I am implementing dqn with images as states…and for some reasons the RAM usage keeps increasing despite a fixed replay memory size, and after I delete the variables. Can anyone tell me what’s wrong? Thanks a lot!
def learn(self):
self.iter_counter += 1
if(len(self.memory) < self.batch_size):
return
#Random transition batch is taken from experience replay memory
transitions = self.memory.sample(self.batch_size)
batch_state = []
batch_action = []
batch_reward = []
batch_state_next_state = []
batch_done = []
for t in transitions:
bs, ba, br, bsns, bd = t
batch_state.append(transform_img_for_model(bs))
batch_action.append(ba)
batch_reward.append(br)
batch_state_next_state.append(transform_img_for_model(bsns))
batch_done.append(bd)
batch_state = Variable(torch.stack(batch_state).cuda(async=True))
batch_action = torch.FloatTensor(batch_action).unsqueeze_(0)
batch_action = batch_action.view(batch_action.size(1), -1)
batch_action = Variable(batch_action.cuda(async=True))
batch_reward = torch.FloatTensor(batch_reward).unsqueeze_(0)
batch_reward = batch_reward.view(batch_reward.size(1), -1)
batch_reward = Variable(batch_reward.cuda(async=True))
batch_next_state = Variable(torch.stack(batch_state_next_state).cuda(async=True))
# current Q values are estimated by NN for all actions
current_q_values = self.evaluate_net(batch_state).gather(1, batch_action.long())
# expected Q values are estimated from actions which gives maximum Q value
max_next_q_values = self.target_net(batch_next_state).detach().max(1)[0]
max_next_q_values = max_next_q_values.unsqueeze_(0)
max_next_q_values = max_next_q_values.view(max_next_q_values.size(1), -1)

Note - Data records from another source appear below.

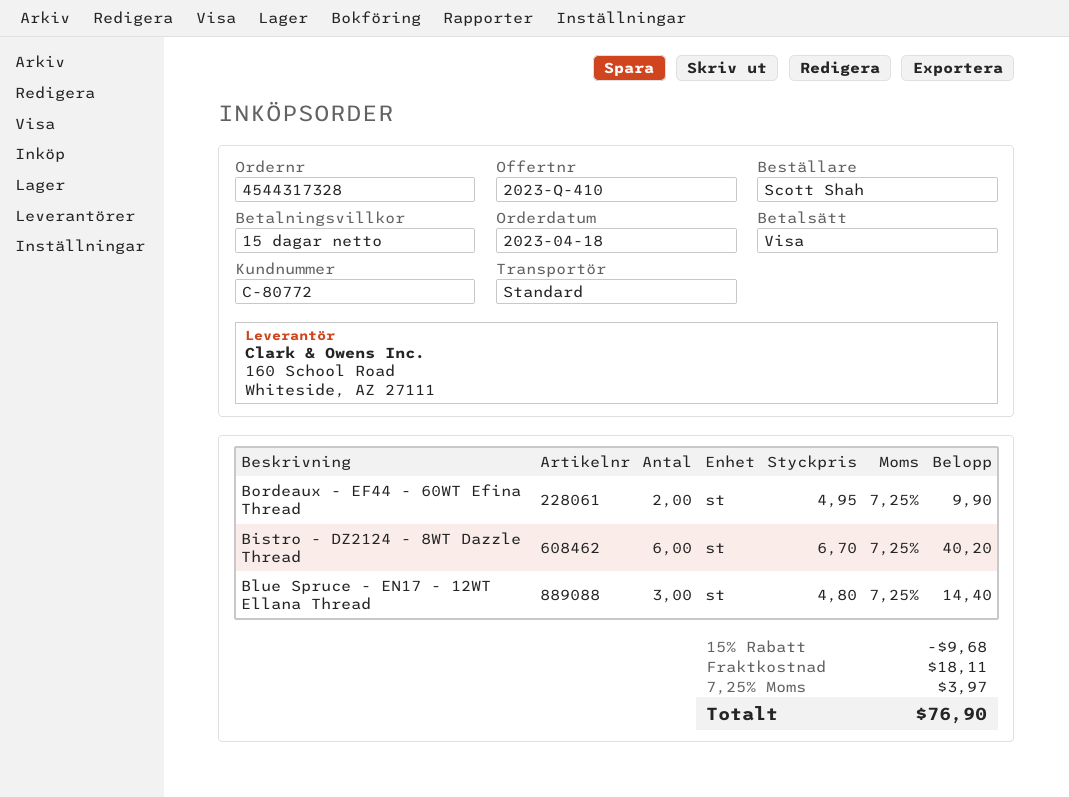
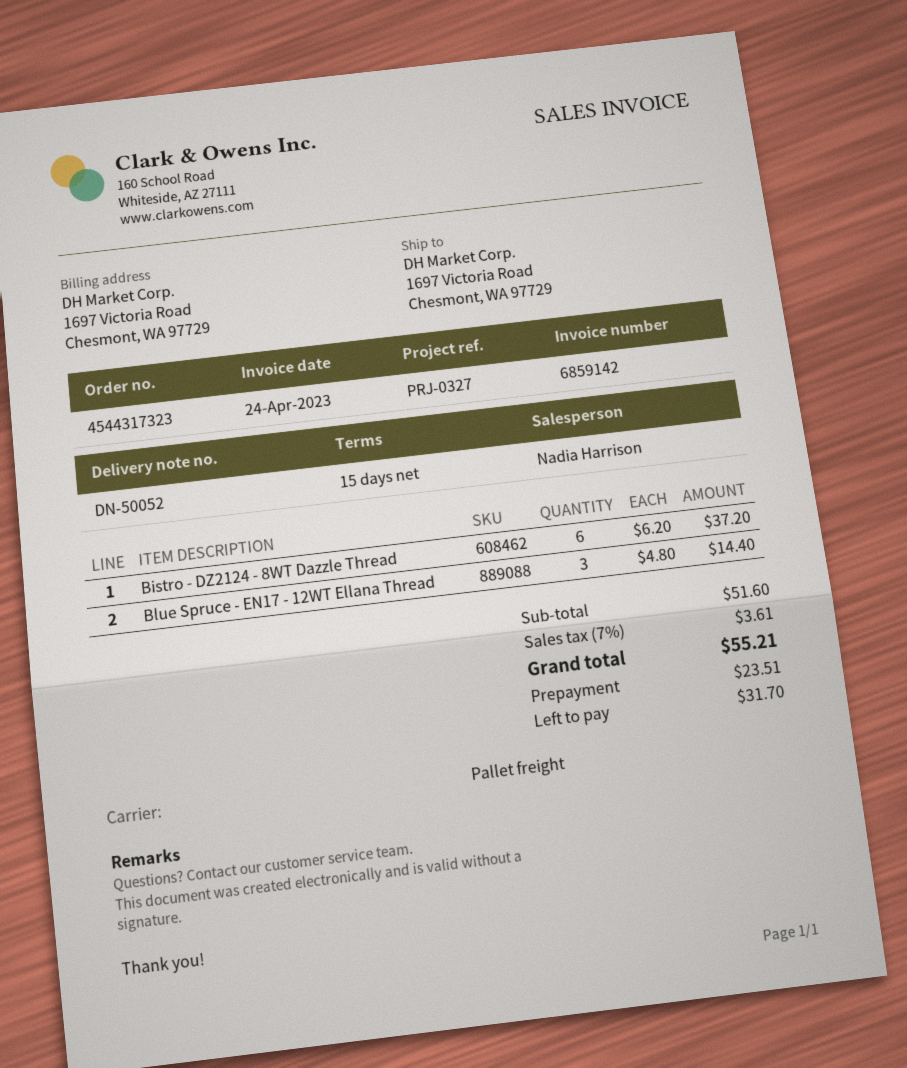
order number: 4544317328 -> 4544317323
shipping method: standard -> pallet freight
Bordeaux - EF44 - 60WT Efina Thread: 2 x 4.95 = 9.90 -> none
Bistro - DZ2124 - 8WT Dazzle Thread: 6 x 6.70 = 40.20 -> 6 x 6.20 = 37.20
discount: 15% = 9.68 -> none
shipping: 18.11 -> none
tax: 7.25% = 3.97 -> 7% = 3.61
total: 76.90 -> 55.21

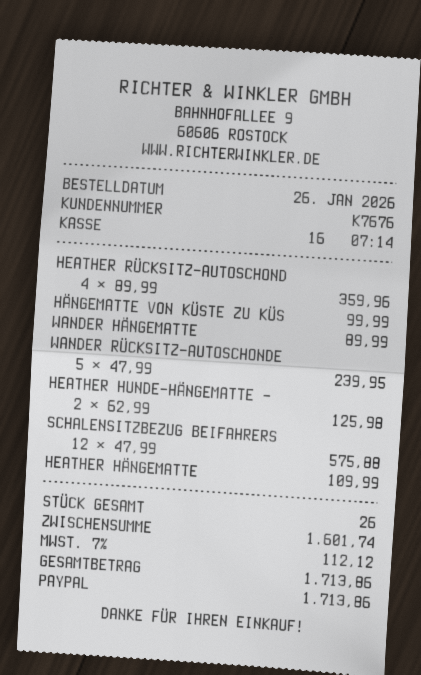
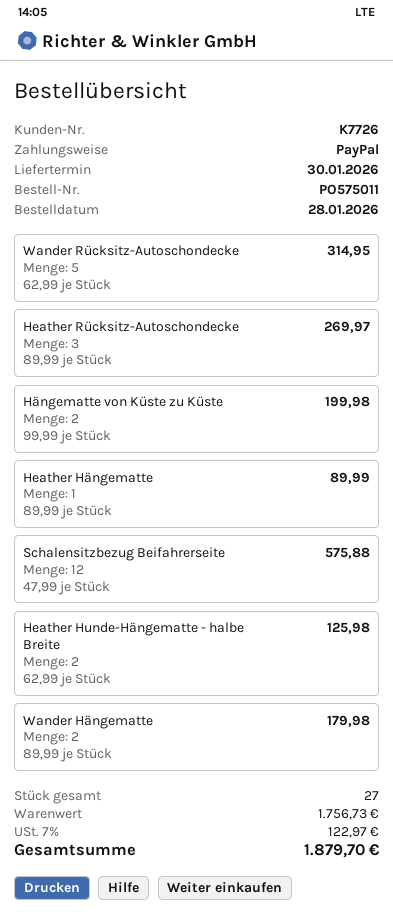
order date: 2026-01-26 -> 2026-01-28
customer number: K7676 -> K7726
HEATHER RÜCKSITZ-AUTOSCHOND: 4 x 89.99 = 359.96 -> 3 x 89.99 = 269.97
HÄNGEMATTE VON KÜSTE ZU KÜS: 1 x 99.99 = 99.99 -> 2 x 99.99 = 199.98
WANDER HÄNGEMATTE: 1 x 89.99 = 89.99 -> 2 x 89.99 = 179.98
WANDER RÜCKSITZ-AUTOSCHONDE: 5 x 47.99 = 239.95 -> 5 x 62.99 = 314.95
HEATHER HÄNGEMATTE: 1 x 109.99 = 109.99 -> 1 x 89.99 = 89.99
total quantity: 26 -> 27
subtotal: 1601.74 -> 1756.73
tax: 7% = 112.12 -> 7% = 122.97
total: 1713.86 -> 1879.70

expected_q_values = batch_reward + (self.gamma * max_next_q_values)
# loss is measured from error between current and newly expected Q values
loss = self.loss_function(current_q_values, expected_q_values)
# backpropagation of loss to NN
self.optimizer.zero_grad()
loss.backward()
self.optimizer.step()
#free variables
del batch_state, batch_action, batch_reward, batch_next_state, loss, transitions, current_q_values, max_next_q_values, expected_q_values
#for obj in gc.get_objects():
# if torch.is_tensor(obj) or (hasattr(obj, 'data') and torch.is_tensor(obj.data)):
# print(type(obj), obj.size())
if(self.iter_counter % self.iter_update_target == 0):
self.target_net.load_state_dict(self.evaluate_net.state_dict())